W praktycznej perspektywie mindfulness uważna miłość jest nieustannym spotkaniem. Wydarzeniem, które równie dobrze mogło się nie odbyć, więc skoro jednak ma miejsce, należy mu się wdzięczność i specjalne traktowanie.
Przypomnij sobie pierwsze spotkania ze swoją miłością: wyjątkowość pierwszej randki, pierwszego wyznania, pierwszego zbliżenia, cud wiadomości o tym, że narodzi się wasze dziecko, jego przywitanie na świecie; pierwszy uśmiech, pierwsze słowa. Albo początki przyjaźni, kiedy ze zdumieniem w pierwszych spotkaniach, w sposób niezaplanowany i nieuporządkowany, odkrywacie siebie i waszą bliskość. A potem następuje normalność. Dziecko rozwija się, namiętność zamienia się w oczywistość a przyjaźń w oczekiwanie wzajemnych usług.
Uważna miłość zawsze świętuje i docenia spotkanie jako dar i niespodziankę, która przydarza się, choć równie dobrze mogłaby się nie przydarzyć. Czuje i wyraża wdzięczność i zachwyt, celebruje radość, która mu towarzyszy.

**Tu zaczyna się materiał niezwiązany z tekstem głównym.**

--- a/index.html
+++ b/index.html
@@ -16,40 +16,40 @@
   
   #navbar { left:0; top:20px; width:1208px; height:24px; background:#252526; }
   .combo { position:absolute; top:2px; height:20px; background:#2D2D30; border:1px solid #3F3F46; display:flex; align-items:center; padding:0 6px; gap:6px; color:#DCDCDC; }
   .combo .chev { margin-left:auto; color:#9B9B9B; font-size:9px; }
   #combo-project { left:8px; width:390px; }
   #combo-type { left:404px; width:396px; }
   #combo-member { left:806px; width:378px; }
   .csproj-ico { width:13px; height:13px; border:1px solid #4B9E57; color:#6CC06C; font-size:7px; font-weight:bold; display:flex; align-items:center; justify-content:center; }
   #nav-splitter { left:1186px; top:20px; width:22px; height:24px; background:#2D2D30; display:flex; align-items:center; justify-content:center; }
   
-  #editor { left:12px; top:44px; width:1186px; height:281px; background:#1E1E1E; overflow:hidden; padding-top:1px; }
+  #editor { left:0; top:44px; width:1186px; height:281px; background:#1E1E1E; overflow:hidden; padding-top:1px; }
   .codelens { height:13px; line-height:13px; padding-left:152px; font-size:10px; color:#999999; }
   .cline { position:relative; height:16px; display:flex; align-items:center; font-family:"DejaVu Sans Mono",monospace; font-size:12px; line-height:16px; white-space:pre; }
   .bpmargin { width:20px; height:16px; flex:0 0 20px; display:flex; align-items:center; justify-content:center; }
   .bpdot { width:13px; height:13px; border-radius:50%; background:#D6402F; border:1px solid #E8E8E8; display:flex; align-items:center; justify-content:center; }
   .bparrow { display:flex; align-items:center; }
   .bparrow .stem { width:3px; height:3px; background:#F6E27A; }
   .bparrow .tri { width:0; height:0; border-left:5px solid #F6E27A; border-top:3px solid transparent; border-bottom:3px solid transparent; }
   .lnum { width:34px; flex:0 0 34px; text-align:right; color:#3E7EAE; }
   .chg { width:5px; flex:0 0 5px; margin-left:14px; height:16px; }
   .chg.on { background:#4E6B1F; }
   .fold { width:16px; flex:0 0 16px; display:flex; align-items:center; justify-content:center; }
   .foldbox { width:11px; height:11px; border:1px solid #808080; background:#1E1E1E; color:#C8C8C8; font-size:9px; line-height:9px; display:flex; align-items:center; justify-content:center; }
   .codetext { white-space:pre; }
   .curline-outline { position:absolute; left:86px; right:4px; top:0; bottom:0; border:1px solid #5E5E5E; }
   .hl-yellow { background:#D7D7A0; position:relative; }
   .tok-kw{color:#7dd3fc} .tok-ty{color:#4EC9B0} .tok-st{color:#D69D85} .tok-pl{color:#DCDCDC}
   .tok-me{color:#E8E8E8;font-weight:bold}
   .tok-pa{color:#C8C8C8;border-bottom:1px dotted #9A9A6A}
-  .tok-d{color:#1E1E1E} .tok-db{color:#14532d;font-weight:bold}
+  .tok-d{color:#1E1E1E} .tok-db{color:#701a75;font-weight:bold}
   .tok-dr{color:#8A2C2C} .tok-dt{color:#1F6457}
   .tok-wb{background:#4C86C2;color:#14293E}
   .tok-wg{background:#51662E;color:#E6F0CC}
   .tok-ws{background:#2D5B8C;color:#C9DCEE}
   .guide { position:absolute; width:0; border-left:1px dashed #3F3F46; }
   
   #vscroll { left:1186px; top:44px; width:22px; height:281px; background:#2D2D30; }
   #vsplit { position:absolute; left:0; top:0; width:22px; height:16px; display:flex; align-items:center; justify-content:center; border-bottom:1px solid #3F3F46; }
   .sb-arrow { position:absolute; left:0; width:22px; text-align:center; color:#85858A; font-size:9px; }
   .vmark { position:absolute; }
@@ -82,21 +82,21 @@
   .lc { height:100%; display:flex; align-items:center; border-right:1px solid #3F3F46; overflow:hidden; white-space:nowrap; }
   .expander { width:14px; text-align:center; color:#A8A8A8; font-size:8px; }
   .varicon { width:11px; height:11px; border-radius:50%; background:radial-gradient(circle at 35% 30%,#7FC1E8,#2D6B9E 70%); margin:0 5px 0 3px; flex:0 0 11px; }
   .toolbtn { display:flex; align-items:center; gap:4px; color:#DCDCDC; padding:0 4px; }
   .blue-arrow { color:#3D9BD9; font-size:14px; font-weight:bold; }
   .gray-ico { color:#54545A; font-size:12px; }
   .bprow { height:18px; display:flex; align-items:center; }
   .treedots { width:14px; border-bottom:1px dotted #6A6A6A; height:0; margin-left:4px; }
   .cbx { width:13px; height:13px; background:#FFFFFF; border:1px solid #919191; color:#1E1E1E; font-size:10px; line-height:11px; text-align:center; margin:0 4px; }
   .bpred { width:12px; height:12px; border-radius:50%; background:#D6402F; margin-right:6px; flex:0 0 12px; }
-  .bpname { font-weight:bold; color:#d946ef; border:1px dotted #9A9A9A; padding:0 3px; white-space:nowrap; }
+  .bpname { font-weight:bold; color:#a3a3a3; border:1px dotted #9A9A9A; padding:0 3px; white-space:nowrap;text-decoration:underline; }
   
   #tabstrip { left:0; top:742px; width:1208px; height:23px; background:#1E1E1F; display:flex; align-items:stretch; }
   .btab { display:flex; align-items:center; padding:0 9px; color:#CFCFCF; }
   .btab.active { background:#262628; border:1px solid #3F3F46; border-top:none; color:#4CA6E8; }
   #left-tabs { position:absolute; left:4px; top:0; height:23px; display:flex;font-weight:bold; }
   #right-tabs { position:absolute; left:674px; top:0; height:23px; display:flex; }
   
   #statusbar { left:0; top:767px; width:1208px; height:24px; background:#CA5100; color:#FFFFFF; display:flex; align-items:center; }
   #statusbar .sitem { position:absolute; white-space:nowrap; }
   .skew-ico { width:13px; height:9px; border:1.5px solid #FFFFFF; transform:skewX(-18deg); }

Otacza spotkanie opieką, by nic go nie zakłóciło, dba o jego atmosferę, by była wyjątkowa.
ZAPROSZENIE DO SPOTKANIA
W wielu językach istnieje znaczeniowa różnica między słowem oznaczającym przypadkowe spotkanie a spotkanie zorganizowane, zaplanowanie. Tej różnicy nie mamy w języku polskim. Tym bardziej przecież możemy korzystać z zaproszenia do spotkania jako pewnego rodzaju niewiadomej – niespodzianki, którą mamy okazję wypełnić własną wyjątkową treścią.

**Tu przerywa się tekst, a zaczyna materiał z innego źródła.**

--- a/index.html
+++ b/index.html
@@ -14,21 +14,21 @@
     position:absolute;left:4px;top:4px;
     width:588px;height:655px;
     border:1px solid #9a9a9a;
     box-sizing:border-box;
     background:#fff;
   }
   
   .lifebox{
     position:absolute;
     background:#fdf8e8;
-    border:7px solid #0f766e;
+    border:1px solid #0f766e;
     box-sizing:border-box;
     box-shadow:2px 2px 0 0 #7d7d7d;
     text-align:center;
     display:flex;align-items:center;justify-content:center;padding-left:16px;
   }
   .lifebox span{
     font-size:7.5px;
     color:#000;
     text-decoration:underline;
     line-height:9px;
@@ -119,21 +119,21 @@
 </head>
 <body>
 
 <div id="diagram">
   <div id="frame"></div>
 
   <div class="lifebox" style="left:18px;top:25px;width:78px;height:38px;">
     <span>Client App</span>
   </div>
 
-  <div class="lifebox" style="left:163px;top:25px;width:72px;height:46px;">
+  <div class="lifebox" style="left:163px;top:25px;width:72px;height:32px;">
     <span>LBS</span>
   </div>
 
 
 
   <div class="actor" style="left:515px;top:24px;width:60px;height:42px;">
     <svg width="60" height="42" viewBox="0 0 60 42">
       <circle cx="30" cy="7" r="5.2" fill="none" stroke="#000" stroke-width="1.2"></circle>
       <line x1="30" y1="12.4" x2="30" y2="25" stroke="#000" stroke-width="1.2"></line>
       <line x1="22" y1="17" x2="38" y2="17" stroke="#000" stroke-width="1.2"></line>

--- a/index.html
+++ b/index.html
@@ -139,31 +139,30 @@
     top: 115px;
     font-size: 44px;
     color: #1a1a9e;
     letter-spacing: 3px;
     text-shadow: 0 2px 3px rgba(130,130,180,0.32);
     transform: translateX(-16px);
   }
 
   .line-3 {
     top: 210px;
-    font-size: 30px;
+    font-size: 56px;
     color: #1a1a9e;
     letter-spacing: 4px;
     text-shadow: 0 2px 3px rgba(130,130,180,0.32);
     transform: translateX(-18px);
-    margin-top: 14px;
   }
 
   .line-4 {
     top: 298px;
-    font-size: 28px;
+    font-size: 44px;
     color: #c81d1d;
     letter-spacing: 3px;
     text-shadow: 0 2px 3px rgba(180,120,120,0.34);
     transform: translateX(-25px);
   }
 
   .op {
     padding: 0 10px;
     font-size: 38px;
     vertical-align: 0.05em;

Potrenuj odczuwanie i okazywanie wdzięczności za spotkanie, które wam się zdarza, aż stanie się stałym elementem twojej uważnej miłości.
1. Bez względu na to, czy wasze spotkanie było zaplanowanie, czy jest wynikiem przypadku, zdaj sobie sprawę z tego, że mogło nie nastąpić. Poczuj możliwość straty – frustracji, gdyby to spotkanie nie nastąpiło.

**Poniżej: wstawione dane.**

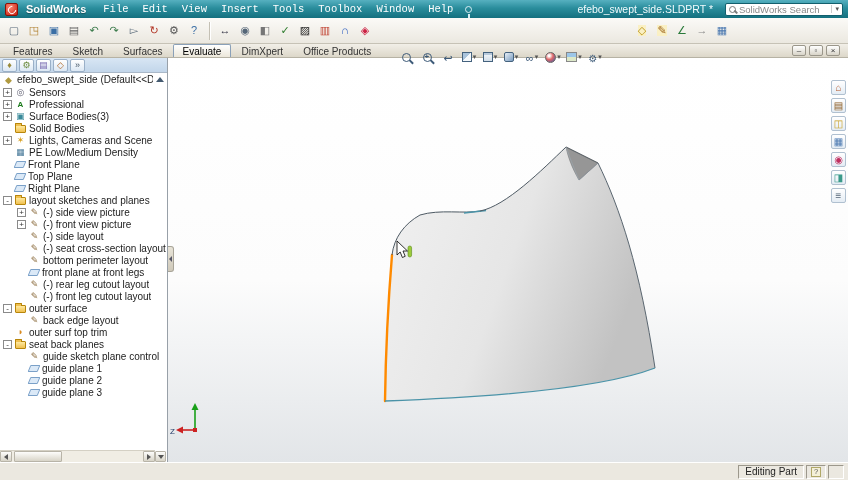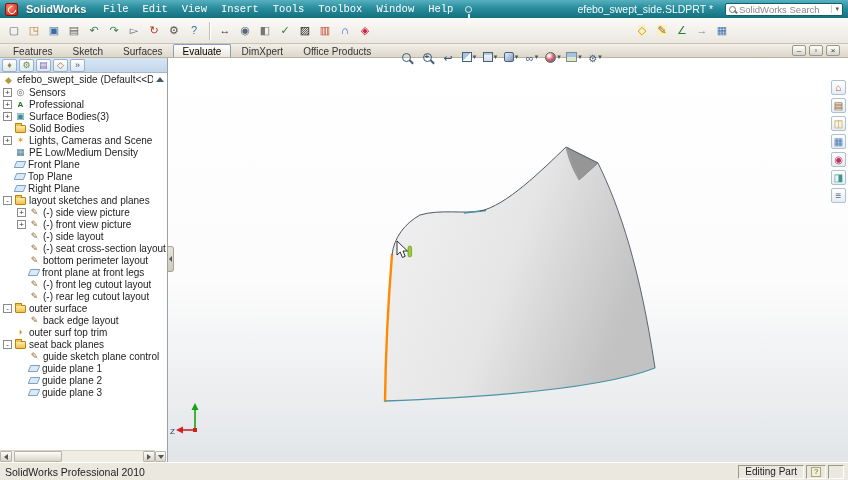--- a/index.html
+++ b/index.html
@@ -389,26 +389,26 @@
           <span class="tlabel">bottom perimeter layout</span>
         </div>
         <div class="trow ind1">
           <span class="exp noexp"></span>
           <span class="slot-icon ti ti-plane"></span>
           <span class="tlabel">front plane at front legs</span>
         </div>
         <div class="trow ind1">
           <span class="exp noexp"></span>
           <span class="slot-icon ti ti-sketch"></span>
+          <span class="tlabel">(-) rear leg cutout layout</span>
+        </div>
+        <div class="trow ind1">
+          <span class="exp noexp"></span>
+          <span class="slot-icon ti ti-sketch"></span>
           <span class="tlabel">(-) front leg cutout layout</span>
-        </div>
-        <div class="trow ind1">
-          <span class="exp noexp"></span>
-          <span class="slot-icon ti ti-sketch"></span>
-          <span class="tlabel">(-) rear leg cutout layout</span>
         </div>
         <div class="trow">
           <span class="exp">-</span>
           <span class="slot-icon ti ti-folder"></span>
           <span class="tlabel">outer surface</span>
         </div>
         <div class="trow ind1">
           <span class="exp noexp"></span>
           <span class="slot-icon ti ti-sketch"></span>
           <span class="tlabel">back edge layout</span>
@@ -547,21 +547,20 @@
         <rect x="25" y="370" width="4" height="4" fill="#cc2222"></rect>
         <text x="2" y="376" font-size="8" fill="#223a66">Z</text>
       </g>
 
       <rect x="240" y="188" width="3.6" height="11" rx="1.8" fill="#9ccb3b" stroke="#5a8a1a" stroke-width="0.6"></rect>
       <path d="M229,183 l0,14 l3.2,-3 l2.2,5.5 l2.8,-1.2 l-2.2,-5.3 l4.5,0 Z" fill="#ffffff" stroke="#000000" stroke-width="0.8"></path>
     </svg>
   </div>
 
   <div class="statusbar">
-    <span class="sb-left">SolidWorks Professional 2010</span>
     <span class="sb-spring"></span>
     <span class="sb-cell">Editing Part</span>
     <span class="sb-cell sb-icon-cell">
       <span class="sb-status-icon"></span>
     </span>
     <span class="sb-cell sb-end"></span>
   </div>
 
 </div>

2. Skoro jednak nastąpiło, poczuj wdzięczność: do losu, że to umożliwił, do ukochanej osoby, że bierze w nim udział, do siebie, że jesteś tutaj z nią, choć równie dobrze mogłeś/łaś być gdzie indziej z kim innym.
3. Wyraź swoją wdzięczność i swoją radość ze spotkania najlepiej i najmocniej jak potrafisz – wciąż pamiętając, że mogło do niego nie dojść, że może być waszym ostatnim spotkaniem, że drugi raz takie samo nigdy więcej się nie powtórzy…
4.To mogą być słowa, pocałunki, uściski – zrób to jak chcesz, byle w zrozumiały dla odbiorcy sposób. Nie każ mu zgadywać czy podejrzewać; daj wyraźnie znać, że to spotkanie napełnia cię radością i że jest to chwila uprzywilejowana, nic lepszego w życiu nie mogło cię teraz spotkać.
5. Bądź! Odczuwaj miłość całą swoją osobą. Skup na niej swoją świadomość. Doceniaj i celebruj. Z czułością i troskliwością – buduj dla siebie i dla osoby, którą kochasz kapitał na czas, który może nadejść w każdej chwili: czas pożegnania i rozstania.